Employee benefits, such as health insurance and retirement plans, help attract and retain quality workers. To meet this objective, the HR management team researches, analyzes, compares and recommends benefits packages. The department devises effective ways of communicating benefits to employees, retirees and their beneficiaries. It works with key stakeholders and employees to select benefits that respond to the employer’s and the employee’s needs.
Recognition and Reward
The human resource management team creates recognition and reward programs to retain high performers and to motivate employees into doing their best work. Incentive programs may include bonuses, commissions, stock options, merit increases, contests, gifts, commuter passes, achievement awards and annual events, such as picnics and office parties. HR measures the popularity of such programs among employees and their impact on the company budget.
Training and Development
Employees who need more knowledge or skills to capably perform their duties or grow with the company can benefit from professional development. The HR management team meets with managers and supervisors to discuss training for new hires and existing employees. Based on employee performance, strengths and talent, HR recommends, schedules and monitors training and development costs.

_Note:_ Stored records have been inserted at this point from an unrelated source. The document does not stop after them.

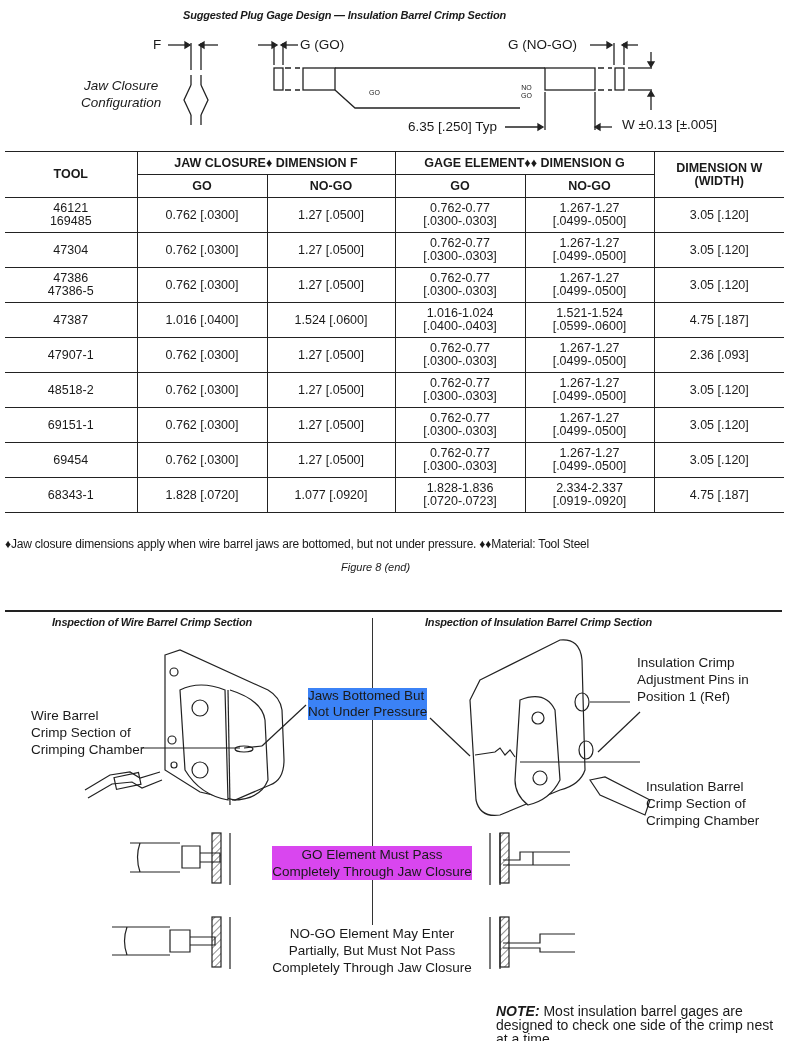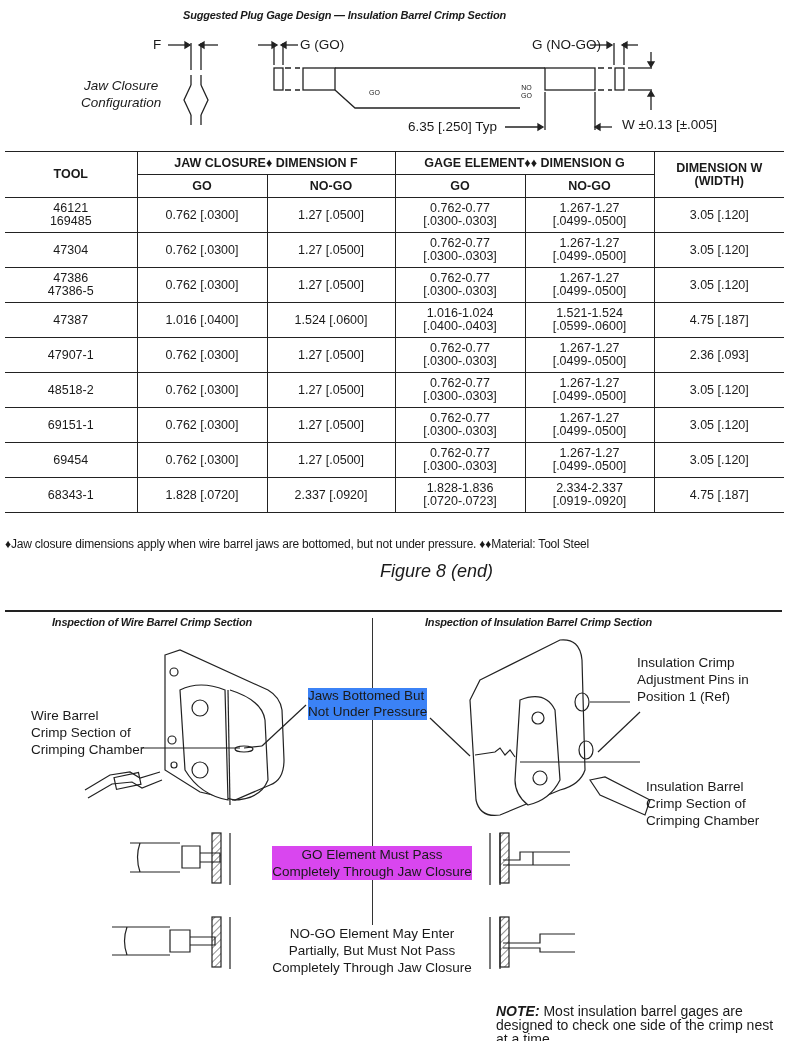--- a/index.html
+++ b/index.html
@@ -11,21 +11,21 @@
   table.spec{position:absolute;left:5px;top:151px;width:779px;border-collapse:collapse;font-size:12.5px;}
   table.spec td, table.spec th{border:1.5px solid #222;text-align:center;padding:0;line-height:13px;}
   table.spec th{font-weight:bold;font-size:12.5px;}
   table.spec tr.h1 th{height:22px;}
   table.spec tr.h2 th{height:22px;}
   table.spec tr.row td{height:34px;}
   table.spec tr:first-child th{border-top:1.5px solid #222;}
   table.spec td:first-child, table.spec th:first-child{border-left:none;}
   table.spec td:last-child, table.spec th:last-child{border-right:none;}
   .foot{font-size:12px;letter-spacing:-0.2px;white-space:nowrap;}
-  .cap{font-style:italic;font-size:18px;white-space:nowrap;margin-left:39px;}
+  .cap{font-style:italic;font-size:11px;white-space:nowrap;}
   .note{font-size:14px;line-height:14px;}
   svg{position:absolute;overflow:visible;}
 </style>
 </head>
 <body>
 
 <div class="abs title" style="left:183px;top:9px;">Suggested Plug Gage Design — Insulation Barrel Crimp Section</div>
 
 <svg width="790" height="145" style="left:0;top:0;" stroke="#222" fill="none" stroke-width="1.3">
 
@@ -77,21 +77,21 @@
 
   <line x1="505" y1="127" x2="538" y2="127"></line>
     <polygon points="538,124 543,127 538,130" fill="#222"></polygon>
   <line x1="545" y1="92" x2="545" y2="130"></line>
   <line x1="595" y1="92" x2="595" y2="130"></line>
   <line x1="612" y1="127" x2="600" y2="127"></line>
     <polygon points="600,124 595,127 600,130" fill="#222"></polygon>
 </svg>
 <div class="abs lbl" style="left:153px;top:37px;">F</div>
 <div class="abs lbl" style="left:300px;top:37px;">G (GO)</div>
-<div class="abs lbl" style="left:532px;top:37px;">G (NO-GO)</div>
+<div class="abs lbl" style="left:508px;top:37px;">G (NO-GO)</div>
 <div class="abs lbl" style="left:81px;top:77px;font-style:italic;line-height:17px;text-align:center;">
   <div>Jaw Closure</div>
   <div>Configuration</div>
 </div>
 <div class="abs small" style="left:369px;top:89px;">GO</div>
 <div class="abs small" style="left:521px;top:84px;">
   <div>NO</div>
   <div>GO</div>
 </div>
 <div class="abs lbl" style="left:408px;top:119px;">6.35 [.250] Typ</div>
@@ -267,21 +267,21 @@
         </td>
     <td><span>3.05 [.120]</span></td>
   </tr>
 
   <tr class="row">
     <td>
           <div>68343-1</div>
           <div></div>
         </td>
     <td><span>1.828 [.0720]</span></td>
-    <td><span>2.337 [.0920]</span></td>
+    <td><span>1.077 [.0920]</span></td>
     <td>
           <div>1.828-1.836</div>
           <div>[.0720-.0723]</div>
         </td>
     <td>
           <div>2.334-2.337</div>
           <div>[.0919-.0920]</div>
         </td>
     <td><span>4.75 [.187]</span></td>
   </tr>

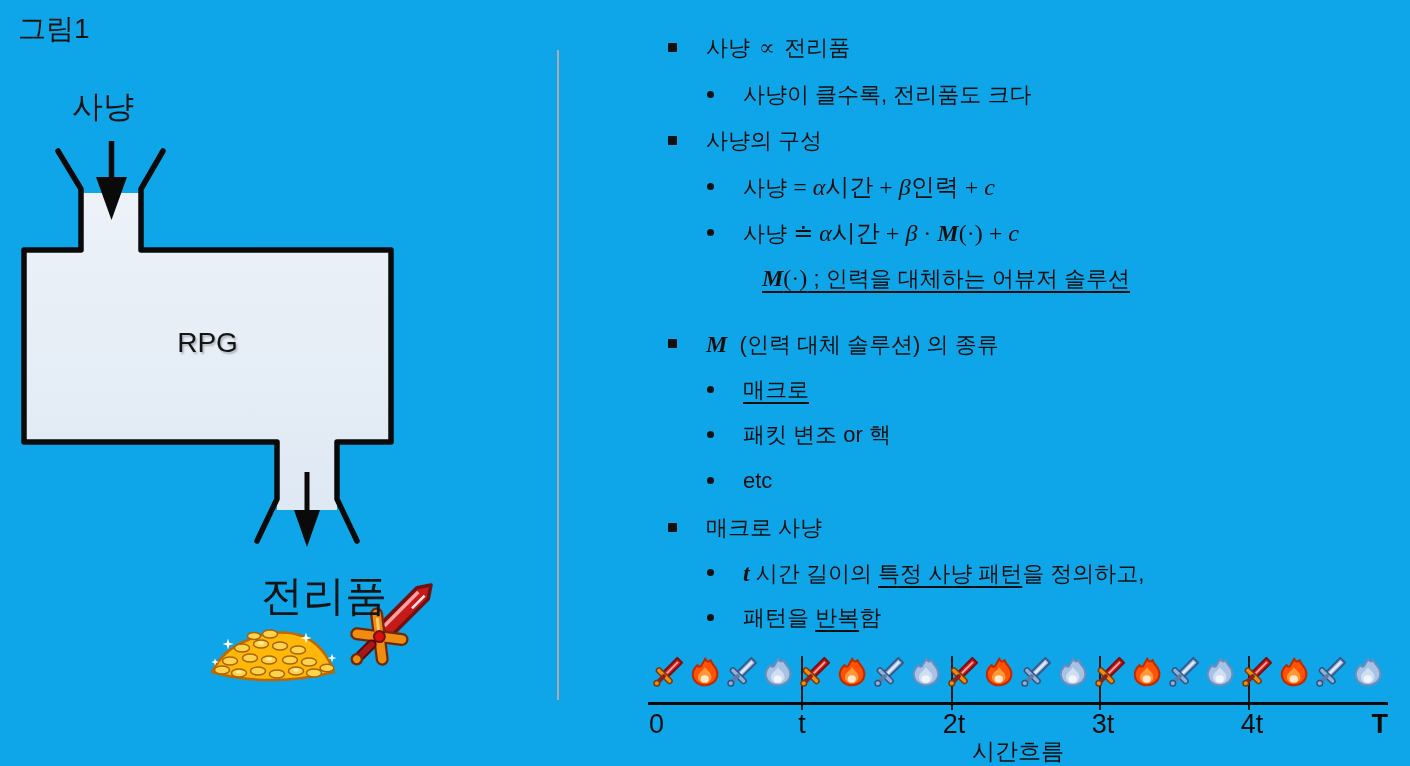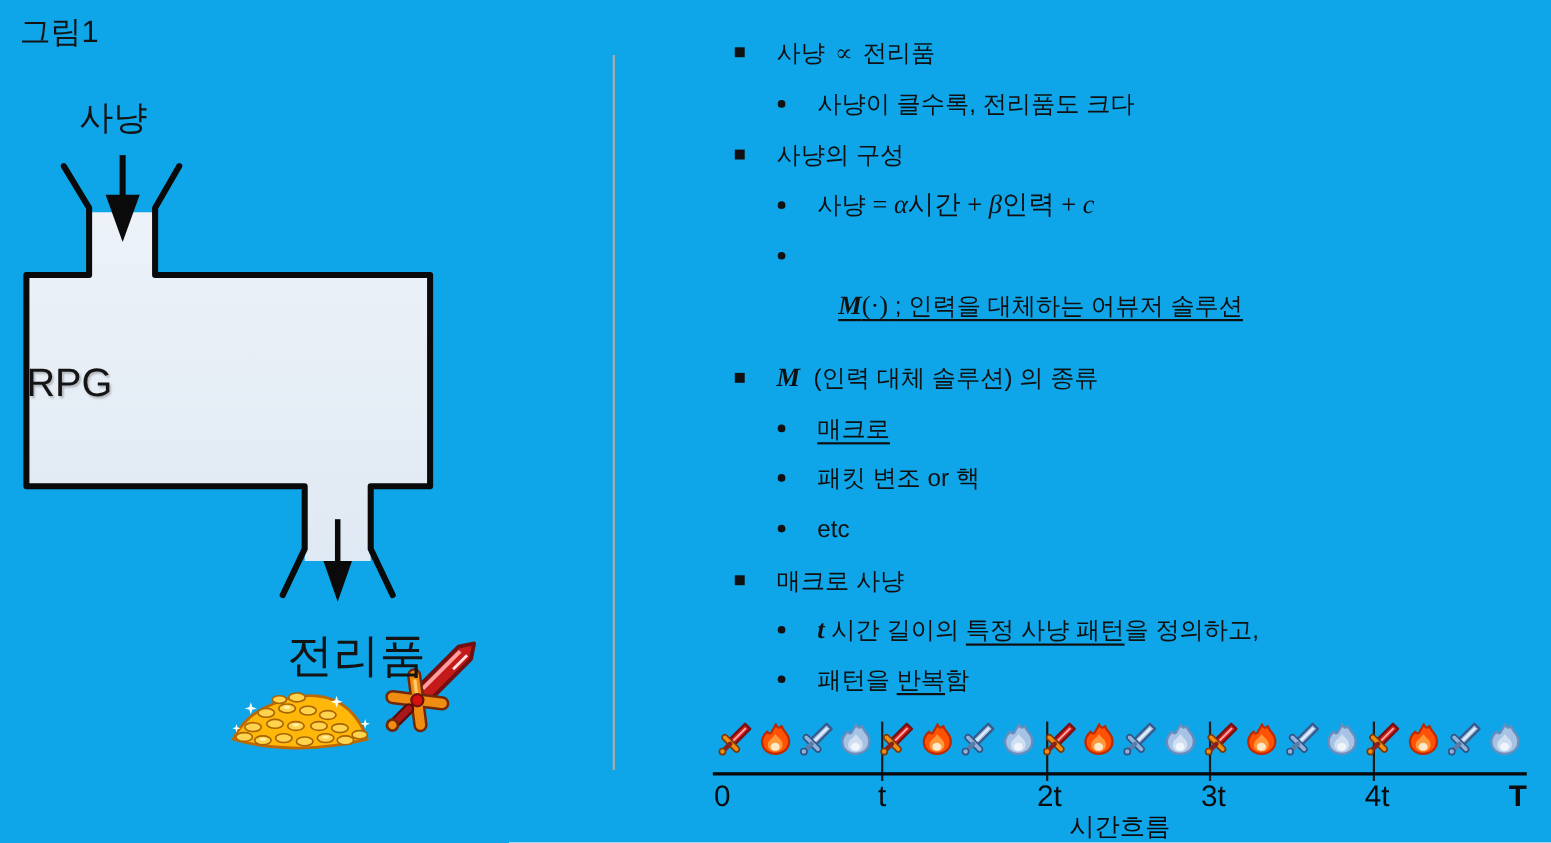--- a/index.html
+++ b/index.html
@@ -3,21 +3,21 @@
 <meta charset="utf-8">
 <style>
   html,body{margin:0;padding:0;background:#fff;}
   #page{position:relative;width:1410px;height:766px;background:#0ea5e9;overflow:hidden;
         font-family:"Liberation Sans",sans-serif;color:#111;}
 
   
   .dlabel{position:absolute;white-space:nowrap;color:#141414;}
   #figure-label{left:18px;top:10px;font-size:28px;font-weight:500;}
   #input-label{left:72px;top:86px;font-size:31px;font-weight:500;}
-  #box-label{left:24px;top:327px;width:367px;text-align:left;font-size:36px;font-weight:500;
+  #box-label{left:24px;top:327px;width:367px;text-align:center;font-size:28px;font-weight:500;
              text-shadow:1.5px 1.5px 2px rgba(0,0,0,.25);}
   #output-label{left:261px;top:568px;font-size:42px;font-weight:500;}
 
   #diagram-svg{position:absolute;left:0;top:0;}
 
   
   #panel-divider{position:absolute;left:557px;top:50px;width:2px;height:650px;background:#ababab;}
 
   
   .row{position:absolute;display:flex;align-items:flex-start;white-space:nowrap;}
@@ -182,20 +182,21 @@
   <div class="row lvl1" style="top:126px">
       <span class="mk1"></span>
       <span class="rt"><span class="seg-s">사냥의 구성</span></span>
     </div>
   <div class="row lvl2" style="top:172px">
       <span class="mk2"></span>
       <span class="rt"><span class="seg-s">사냥 </span><span class="seg-f">= </span><span class="seg-fi">α</span><span class="seg-f">시간</span><span class="seg-f"> + </span><span class="seg-fi">β</span><span class="seg-f">인력</span><span class="seg-f"> + </span><span class="seg-fi">c</span></span>
     </div>
   <div class="row lvl2" style="top:218px">
       <span class="mk2"></span>
+      <span class="rt"><span class="seg-s">사냥 </span><span class="seg-f">≐ </span><span class="seg-fi">α</span><span class="seg-f">시간</span><span class="seg-f"> + </span><span class="seg-fi">β</span><span class="seg-f"> · </span><span class="seg-fbi">M</span><span class="seg-f">(·)</span><span class="seg-f"> + </span><span class="seg-fi">c</span></span>
     </div>
   <div class="row lvl3" style="top:263px">
       <span class="rt"><span class="seg-fbiu">M</span><span class="seg-fu">(·)</span><span class="seg-su">&nbsp;; 인력을 대체하는 어뷰저 솔루션</span></span>
     </div>
   <div class="row lvl1" style="top:329px">
       <span class="mk1"></span>
       <span class="rt"><span class="seg-fbi">M</span><span class="seg-s">&nbsp;&nbsp;(인력 대체 솔루션) 의 종류</span></span>
     </div>
   <div class="row lvl2" style="top:375px">
       <span class="mk2"></span>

Interpreting federal, state and local employment laws and ensuring the company adhere them is essential to HR management. These laws may pertain to hiring, performance evaluations, wages and hours, employee classification, termination, attendance, immigration, discrimination, harassment, retaliation, workers’ compensation, record-keeping, unemployment insurance, safety and employee benefits. The objective is to stay current on these laws and apply them properly to avoid audits and penalties by the government.
Goal Setting Standards
Establishing goal setting standards allows HR to monitor whether employees are meeting company standards. Expectations may relate to attendance and punctuality, communication, flexibility and adaptability to change, work knowledge, leadership abilities, diversity tolerance, customer relations, listening skills, management style, teamwork, and problem-solving, organizational and time management abilities.
Metrics and Reports
The human resource management team uses HR metrics and reports to measure the effectiveness of the department. HR software has metrics and reporting tools that simplifies quantifying costs related to each HR function. For example, metrics calculate cost of benefits per employee, benefits as a percentage of operating expenses, absence rates and wages and salaries paid to each full-time employee.